If prenatal testing indicates a disorder or your doctor feels you are at an increased risk of having a child born with a birth defect, it's important that you and your partner are able to fully understand a diagnoses and clarifying the risks.A medical geneticist or genetic counselor can help you gain a better understanding and answer any questions that you or your partner may have about birth defects.
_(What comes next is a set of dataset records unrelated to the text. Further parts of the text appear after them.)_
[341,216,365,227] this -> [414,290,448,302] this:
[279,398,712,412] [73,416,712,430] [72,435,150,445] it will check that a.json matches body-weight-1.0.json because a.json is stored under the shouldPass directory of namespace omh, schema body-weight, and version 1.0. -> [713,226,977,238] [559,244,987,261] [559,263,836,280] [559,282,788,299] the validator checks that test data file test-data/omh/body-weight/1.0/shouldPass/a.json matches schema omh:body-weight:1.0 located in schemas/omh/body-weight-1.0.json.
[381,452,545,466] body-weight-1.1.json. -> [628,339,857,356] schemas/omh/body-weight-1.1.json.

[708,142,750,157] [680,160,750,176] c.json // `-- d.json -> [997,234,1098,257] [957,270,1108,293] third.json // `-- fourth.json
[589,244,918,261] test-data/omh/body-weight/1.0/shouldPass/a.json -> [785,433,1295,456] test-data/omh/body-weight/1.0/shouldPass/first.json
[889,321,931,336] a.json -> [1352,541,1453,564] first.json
Before finding themselves in a situation of needing the assistance of a medical geneticists or genetic counselor, most people have never even heard the terms before.A medical geneticist is a physician who specializes in genetic disorders.A genetic counselor has completed a master's-level training program in medical genetics and is certified in genetics counseling.Genetics counseling is designed to be provided in a very informative and supportive manner without being judgmental in any way.Genetics counselors also help with the decision making.Both a medical geneticists or genetics counselor are able to help parents understand the consequences of any particular diagnosis, the options available for treatments and whether it is likely that the birth defect will reoccur in future pregnancies. Medical geneticists may assist a doctor in deciding which tests or genetic studies may be required along with exactly what information may be necessary to make informed decisions regarding a pregnancy.